Maxine poured Joanna a glass of wine and pushed it across the counter. Joanna smiled her thanks. Malcolm raised his eyebrows and nodded at her, and she returned the gesture. During the discussion about the radio show, he had transitioned from egg-cracking to vegetable-chopping. He peeled the skin from an onion, attacked it with a gigantic knife, and slid the contents of the cutting board into a skillet his father was shaking and tossing over the blue flame of the stove. His mother cleared a space on the island, began to cut butter into flour, working without measuring or even looking at her own hands, chatting away.
They had all refused Joanna’s offers to help make dinner, and she was relieved. She couldn’t keep up with them. On her way over the mountain pass, Joanna had practiced a few short but polite answers to the ques
tions she was sure his parents would want to ask her—all the boring small talk she detested so much—what do you do, oh do you like doing that, where did you go to school, what do your parents do, and so on. Instead she could just ease into the chatter, speaking up only when she had something useful to contribute, letting the flurry of activity settle around her.
And then—dinner was served: omelets, a green salad, and biscuits, straight from the oven. They would serve flan for dessert, for which Maxine apologized in advance. Already Joanna saw they’d be dipping into the clear glass bowl of eggs right into the new year.
Cleaning up after dinner brought on another production. This is how Malcolm’s family operated. They clanged pots and pans, ran water, threw dishes in the dishwasher, yelled over each other, tossed sponges through the air, laughed and sang along to the radio as they worked. It was like a movie; she half expected birds to swoop in the windows with dishcloths in their beaks.
Once the dishwasher was humming and the flan was steaming in its bain marie, Maxine suggested that Malcolm fetch Joanna’s bag and show her where to put her things. Malcolm went out to the car and returned with Joanna’s bag. He gestured for her to follow him downstairs to the bedrooms.
She followed him down to the cool, dry depths of the lower floor. She had arrived at this house over three hours ago. In that time, she and Malcolm had not exchanged more than a few words. They hadn’t hugged or even so much as brushed their fingers together as they reached for the salt shaker during dinner.
He switched on a light in a bedroom. “This room has a complete lake view in the daytime,” he said.

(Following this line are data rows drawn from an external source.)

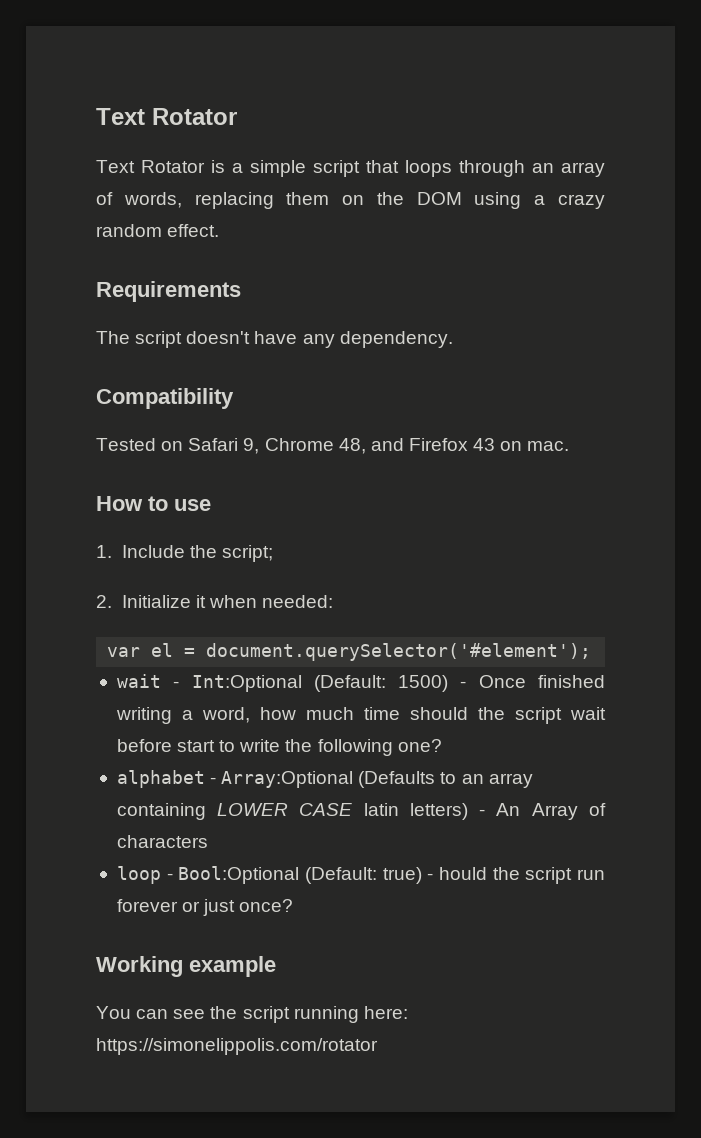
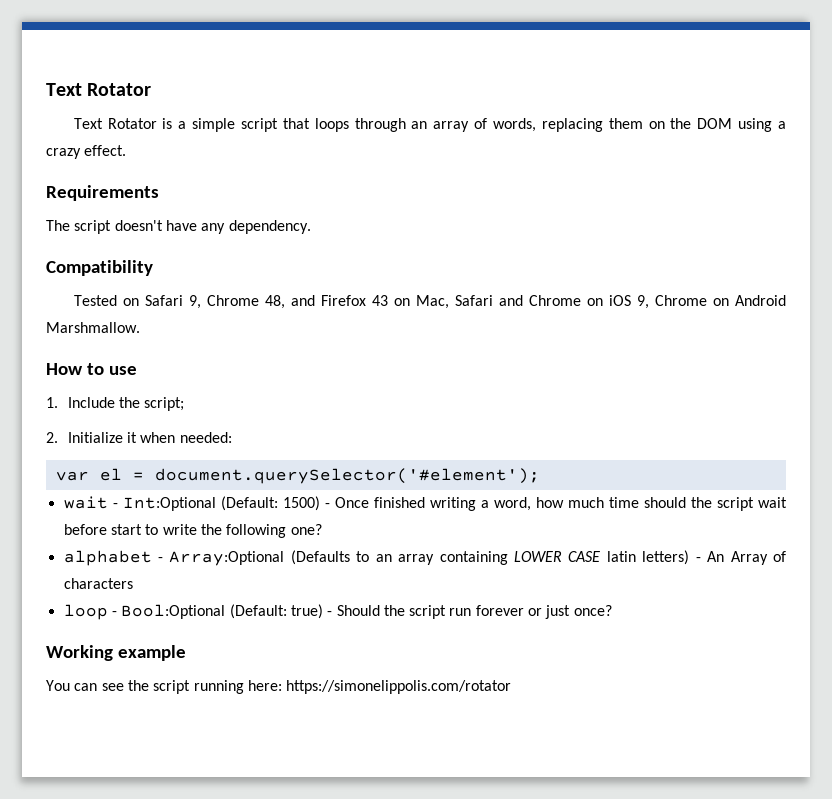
[96,224,162,237] random -> (81, 153) none
[527,441,570,451] mac. -> [415,295,787,309] [46,322,140,333] Mac, Safari and Chrome on iOS 9, Chrome on Android Marshmallow.
[438,867,487,880] hould -> [336,605,380,616] Should

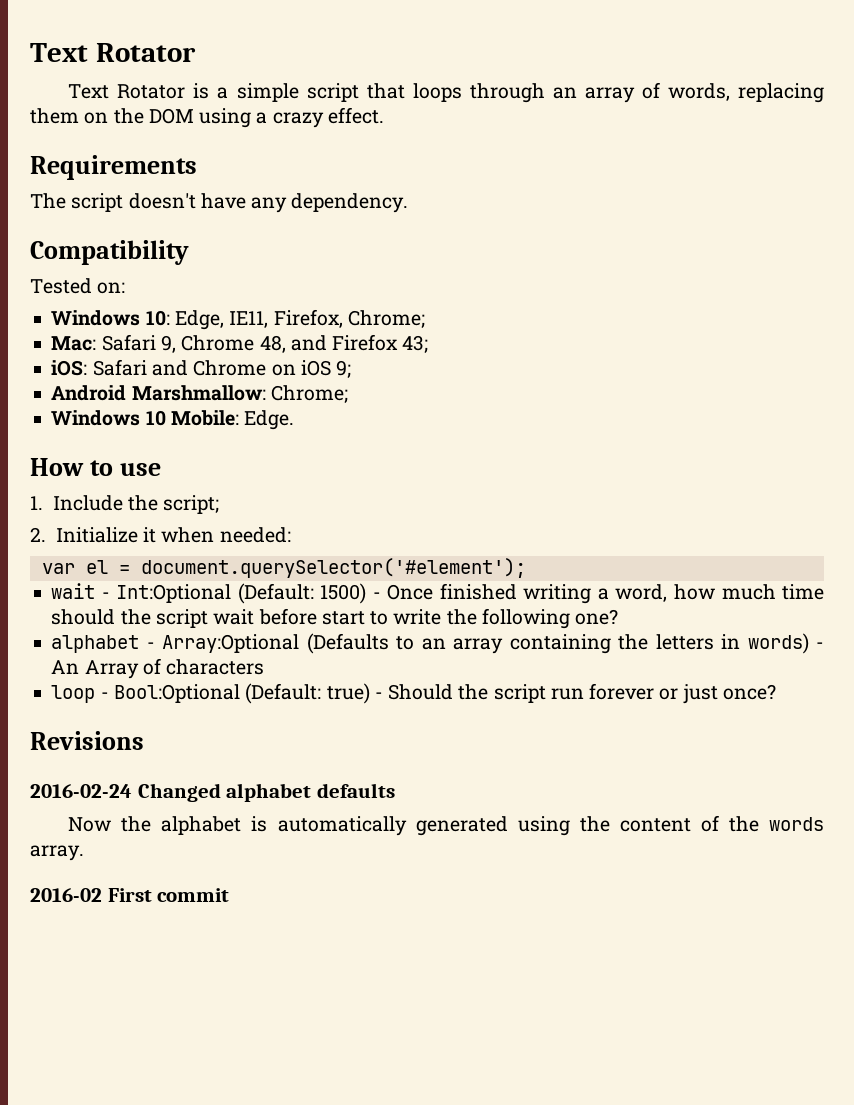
[122,298,139,306] on -> [97,282,126,294] [51,309,425,330] [51,336,97,351] on: // Windows 10: Edge, IE11, Firefox, Chrome; // Mac:
[371,295,449,309] 43 on Mac, -> [402,335,429,353] [51,360,88,376] 43; // iOS:
[636,295,787,309] [46,322,140,333] 9, Chrome on Android Marshmallow. -> [336,360,352,378] [51,385,348,403] [51,410,295,430] 9; // Android Marshmallow: Chrome; // Windows 10 Mobile: Edge.
[514,550,690,565] LOWER CASE latin letters) -> [618,633,809,654] the letters in words)
[46,645,186,661] [46,680,512,694] Working example // You can see the script running here: https://simonelippolis.com/rotator -> [30,731,144,750] [30,783,395,802] [68,815,825,836] [30,845,84,861] [30,888,230,902] Revisions // 2016-02-24 Changed alphabet defaults // Now the alphabet is automatically generated using the content of the words array. // 2016-02 First commit

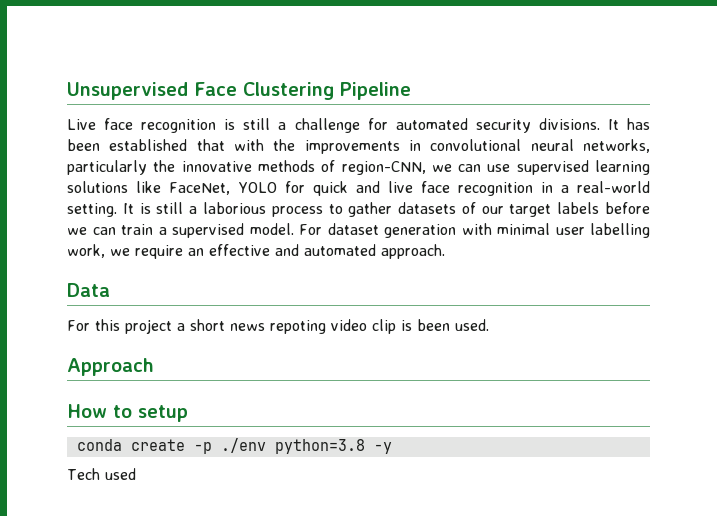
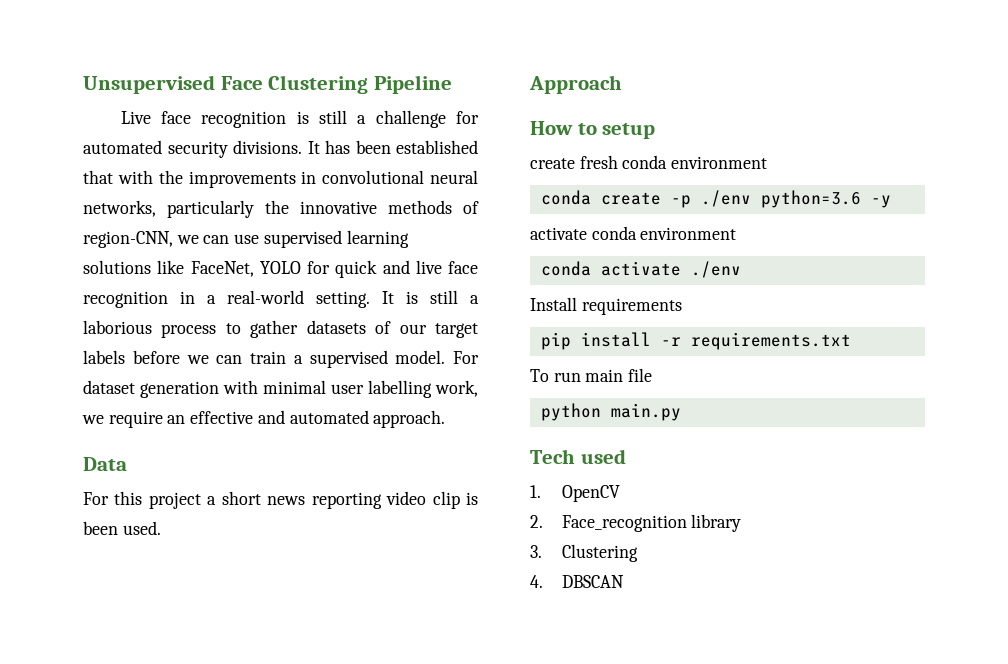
[270,320,326,334] repoting -> [311,492,382,509] reporting
(188, 413) none -> [530,155,768,169] // create fresh conda environment
[274,439,365,454] python=3.8 -> [760,190,861,208] python=3.6
[67,468,136,480] Tech used -> [530,226,737,240] [540,261,741,278] [530,297,682,315] [540,332,851,350] [530,368,653,382] [540,403,681,421] [530,449,626,464] [530,485,620,502] [530,514,742,532] [530,544,638,562] [530,575,624,588] activate conda environment // conda activate ./env // Install requirements // pip install -r requirements.txt // To run main file // python main.py // Tech used // 1. OpenCV // 2. Face_recognition library // 3. Clustering // 4. DBSCAN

He set her bag down on the floor and walked to the front of the room, by a large picture window. Underneath the window was a double bed with a thin, navy blue bedspread. Shelves along the walls held books, games, and framed pictures of sailboats.
Malcolm’s suitcase lay propped open on a chair next to the bed. She looked at the bag, his clothes arranged in neat stacks, then up at him. He was standing just a few feet from her. He held his hand out, and she took it. He pulled her toward him, slowly. “Hmm,” he said, when their bodies finally made their way to each other. She put her arms around his neck and looked up at him.